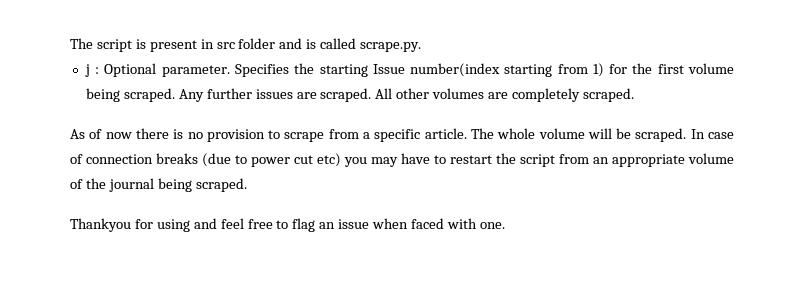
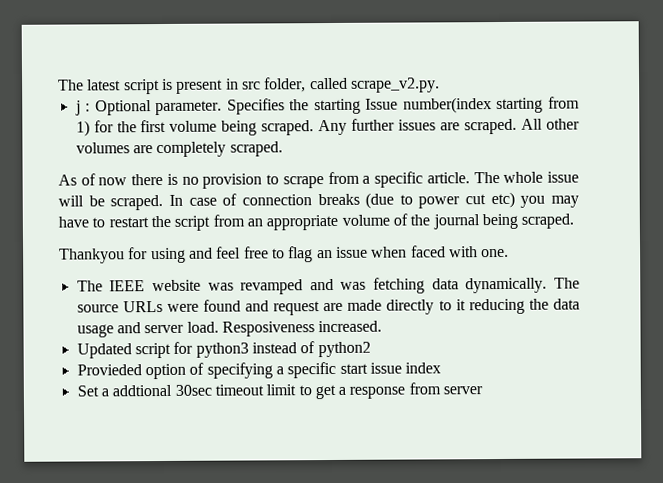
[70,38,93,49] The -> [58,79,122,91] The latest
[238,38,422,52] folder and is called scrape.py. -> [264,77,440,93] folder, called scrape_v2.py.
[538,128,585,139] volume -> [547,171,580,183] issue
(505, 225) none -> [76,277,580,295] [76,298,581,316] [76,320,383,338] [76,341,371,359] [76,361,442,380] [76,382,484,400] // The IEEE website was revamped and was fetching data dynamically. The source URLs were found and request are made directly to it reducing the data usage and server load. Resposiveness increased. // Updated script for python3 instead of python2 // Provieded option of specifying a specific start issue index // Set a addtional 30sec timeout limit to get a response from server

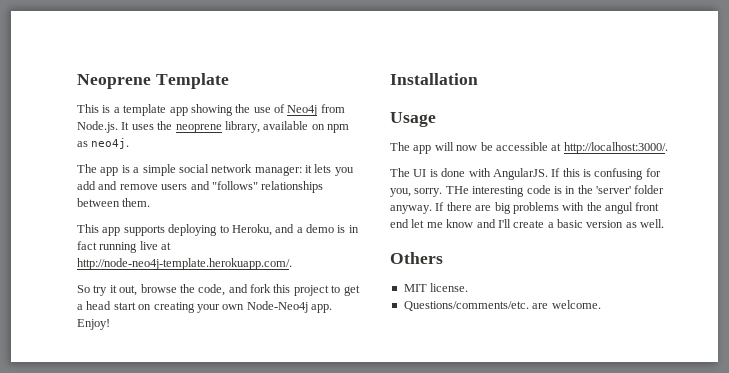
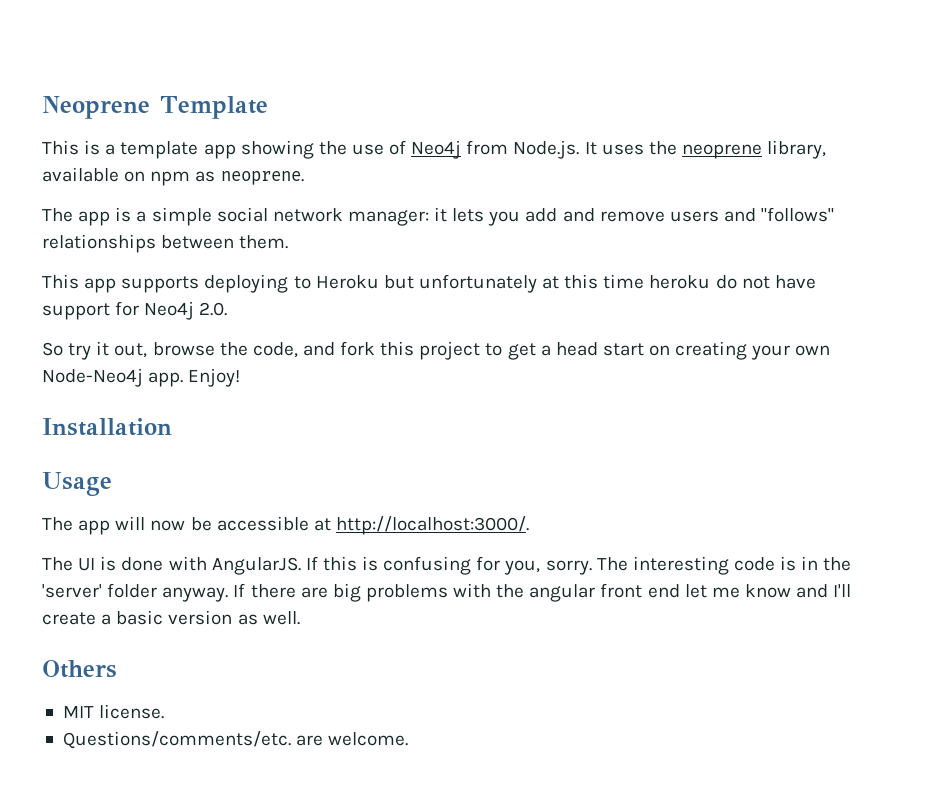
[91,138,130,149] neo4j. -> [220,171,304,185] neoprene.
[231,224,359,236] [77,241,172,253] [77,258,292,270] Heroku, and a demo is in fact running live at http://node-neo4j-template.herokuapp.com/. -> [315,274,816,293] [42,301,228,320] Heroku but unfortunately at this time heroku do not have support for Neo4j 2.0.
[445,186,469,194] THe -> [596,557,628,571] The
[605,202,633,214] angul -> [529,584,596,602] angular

....

◆ **Work task**: Your task is an exact printout of the records above, with no pictures.

◆ **Result of the exercise**:
[70,38,93,49] The -> [58,79,122,91] The latest
[238,38,422,52] folder and is called scrape.py. -> [264,77,440,93] folder, called scrape_v2.py.
[538,128,585,139] volume -> [547,171,580,183] issue
(505, 225) none -> [76,277,580,295] [76,298,581,316] [76,320,383,338] [76,341,371,359] [76,361,442,380] [76,382,484,400] // The IEEE website was revamped and was fetching data dynamically. The source URLs were found and request are made directly to it reducing the data usage and server load. Resposiveness increased. // Updated script for python3 instead of python2 // Provieded option of specifying a specific start issue index // Set a addtional 30sec timeout limit to get a response from server

[91,138,130,149] neo4j. -> [220,171,304,185] neoprene.
[231,224,359,236] [77,241,172,253] [77,258,292,270] Heroku, and a demo is in fact running live at http://node-neo4j-template.herokuapp.com/. -> [315,274,816,293] [42,301,228,320] Heroku but unfortunately at this time heroku do not have support for Neo4j 2.0.
[445,186,469,194] THe -> [596,557,628,571] The
[605,202,633,214] angul -> [529,584,596,602] angular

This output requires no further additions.